Sweating is a form of curing. but more of a comm op procedure. Not really for us that like really good bud. IMO The reason why is it does generate heat. and its proven that heat does in fact decrease potency. But if you got a buttload of plants then time is you enemy. but if your growing personal its like oven drying or sun drying to me....a no no for good buds.
Read through the link below. there are many ways to dry and cure. but really, the best results i had came from hang drying then go into curing jars for a period of time. Sweat curing i never tried myself. Water curing would be good for plants that had probs (bugs n stuff) or chems sprayed on em.
Air curing was pretty good.
but the DJ Short method by far gave me the best smoke. 
Time and patience gave me the best results. Which is the air dry jar cure method. A lot of chemical process still happen even weeks to sometimes months that occuring during the jar cure. where the other methods are more for speed and turn around. IMO (water cure excluded). The air cure worked well, but i think a slower drying process did better. (even after hung dry it will take time to fully dry and this is where you want to keep it slow without having it mold). I skip his paper bag step (dj short) didn't see much point in it. more chnce of mold and loss of some trichs in the bag.
http://www.marijuanapassion.com/forum/showthread.php?t=11352



> taking the rest down this weekend, so if there's anything anyone suggests to do to them while still growing..


don't water anymore. but if you can leach em this week with distilled water then let em dry out in the pot and harvest next week. If your window for harvest will allow it. just a suggestion.


----------



## Growdude (Dec 2, 2008)

What is a sweat cure?


----------



## Mutt (Dec 2, 2008)

Growdude said:
			
		

> What is a sweat cure?


Its in the link in my previous post


----------



## pcduck (Dec 2, 2008)

:yeahthat: and a whole lot more.
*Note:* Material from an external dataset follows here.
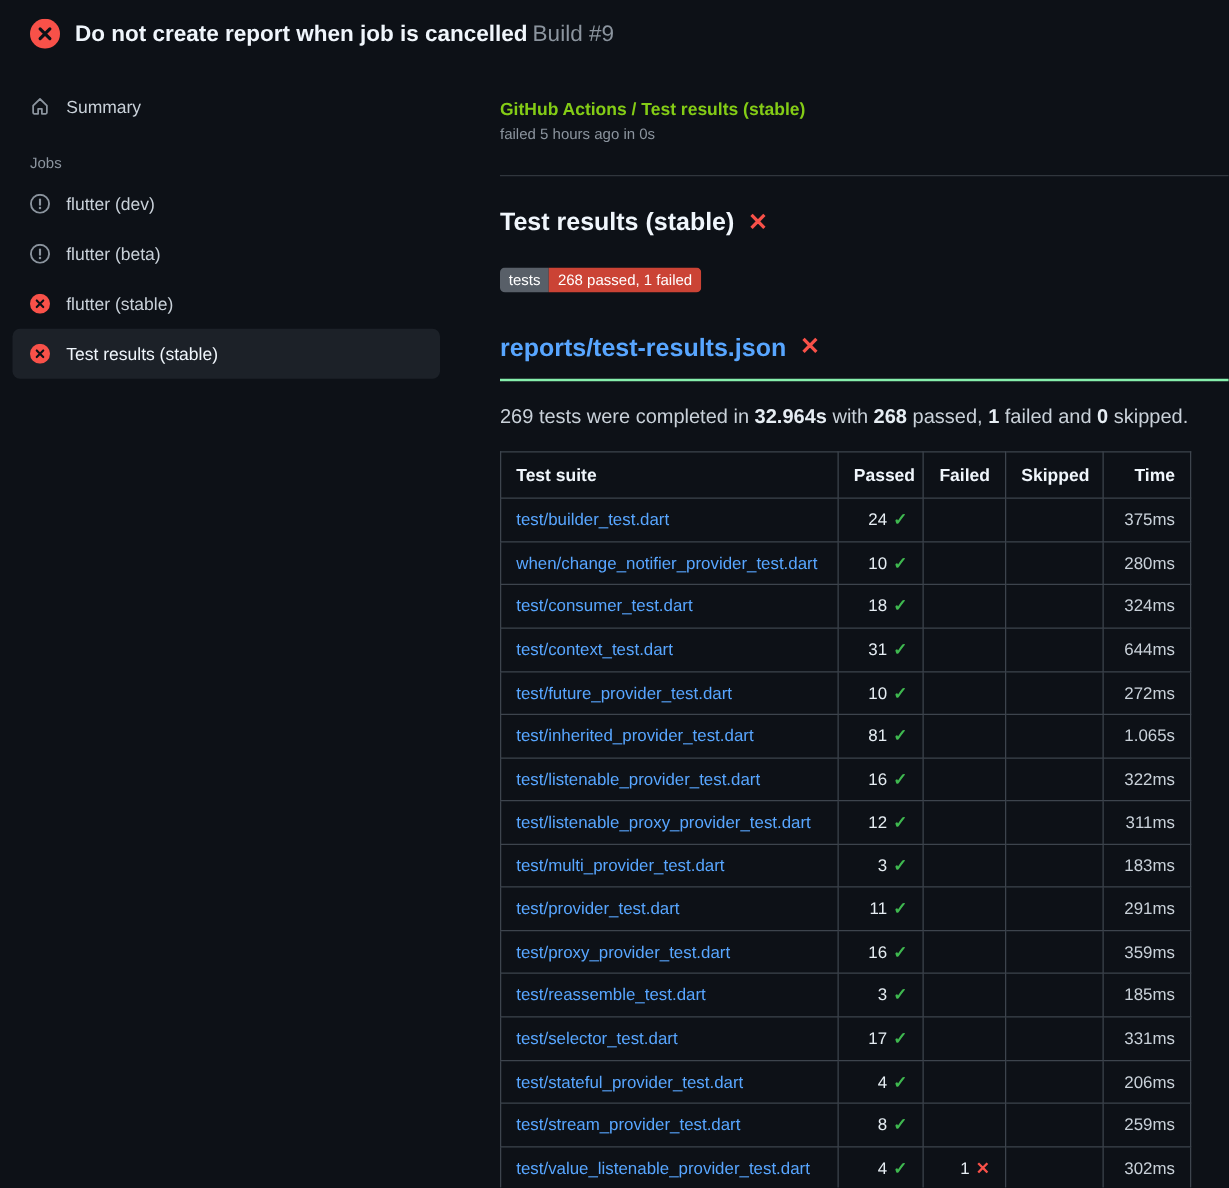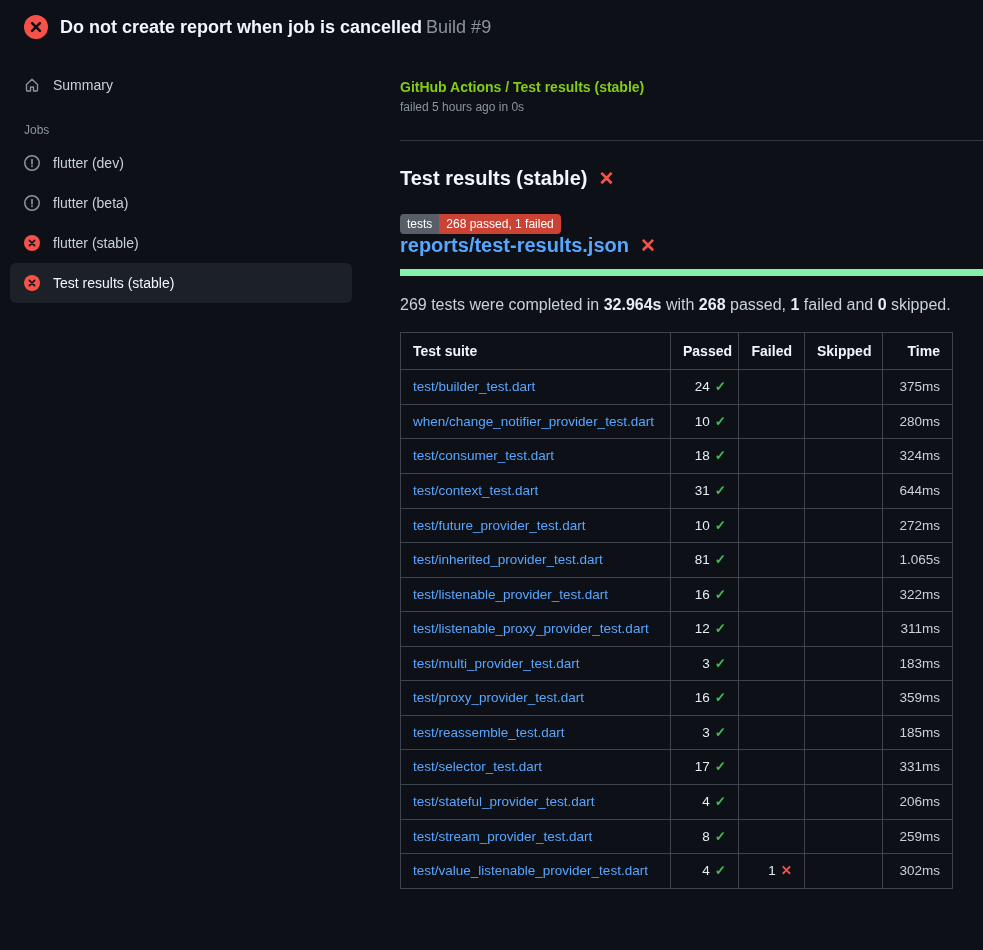"reports/test-results.json" .report-heading { align-items: center -> flex-start; border-bottom: 7px solid #86efac -> 2px solid #86efac; margin-top: none -> 34px }
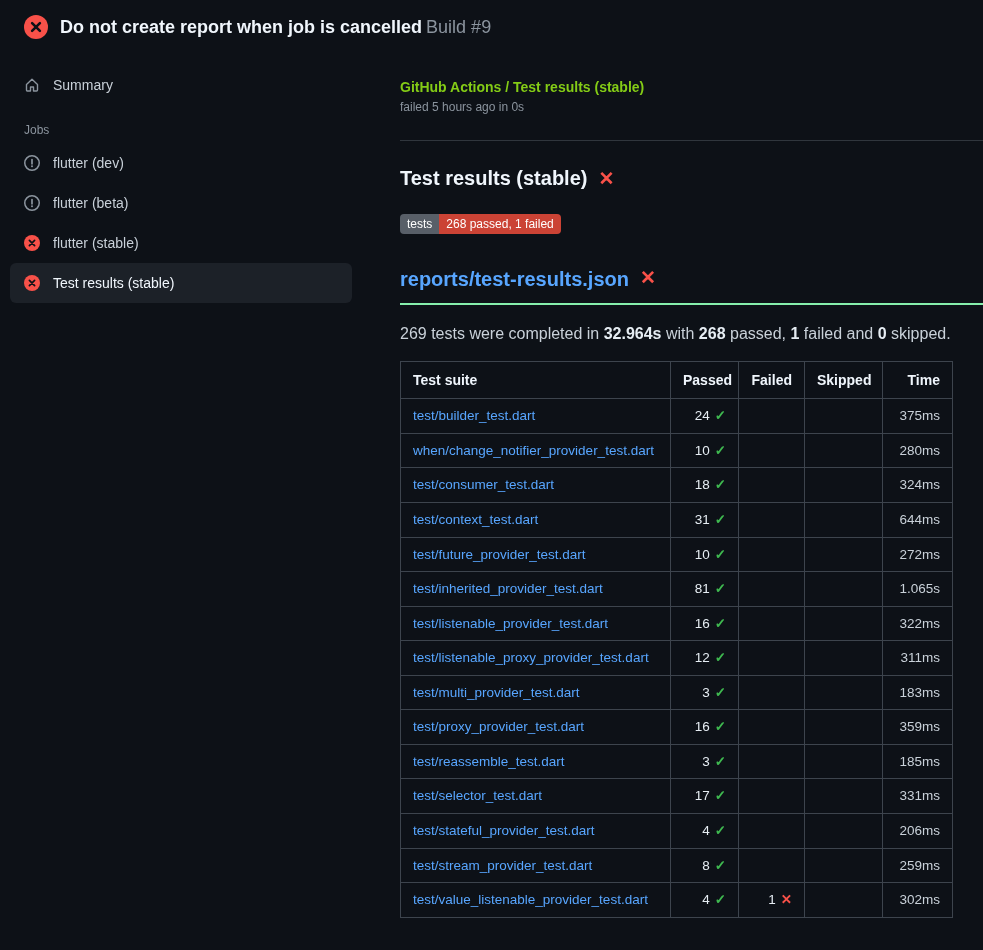"test/provider_test.dart" tr { html: none -> <tr> <td><a>test/provider_test.dart</a></td> <td><span>11</span><span>✓</span></td> <td></td> <td></td> <td>291ms</td> </tr> }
I always just hung and stuffed it in a jar, played with it daily, then smoked it.worked great


----------



## Dewayne (Dec 2, 2008)

yep i'm with grow dude, i was like sweat curing? don't even sound like something i'd do. honestly mason jars work great for me, i take them out for 3 seprate 15 minute time frames onto wax paper daily.

the thing with curing is two weeks doesn't look like it did anything to your eye, because you're looking at it daily, too small of a difference to notice so each update to your eye is too small too n otice so you just see the beginning, to the final. pictures would prove different. trust me i've done this. 

watch, take a picture when you're done drying, to when you're two weeks into curing, three weeks, four weeks....you'll see the difference.

good luck!


----------



## Dewayne (Dec 2, 2008)

mutt, you said that dj short method gave you the best. i remember reading about his cures...is his the paper bag method where you lay the buds in there and turn them and rearrange them daily?

also do you have a direct link for this?


----------



## Growdude (Dec 2, 2008)

Mutt said:
			
		

> Its in the link in my previous post


 
Thanks I read it now I know how they make brown weed, I wont be doin it.


----------



## kaotik (Dec 2, 2008)

my sweat isn't really like the one mentioned in that link (that sounds pretty gross actually) i never have them change colour..
i just hang them till they're dry, then put them in a plastic bag for a day and draw out the inner moisture (that's all i'm doing is drawing out the moisture) then dry them again and if they look good fine, if not sweat once more.
i usually end up with nice puffy perfectly dry weed that smokes great.

better than just drying, but i'll admit probably not quite as good as curing.


----------



## pcduck (Dec 2, 2008)

kaotik said:
			
		

> i just hang them till they're dry, then put them in a plastic bag for a day and draw out the inner moisture (that's all i'm doing is drawing out the moisture) then dry them again and if they look good fine, if not sweat once more.
> i usually end up with nice puffy perfectly dry weed that smokes great.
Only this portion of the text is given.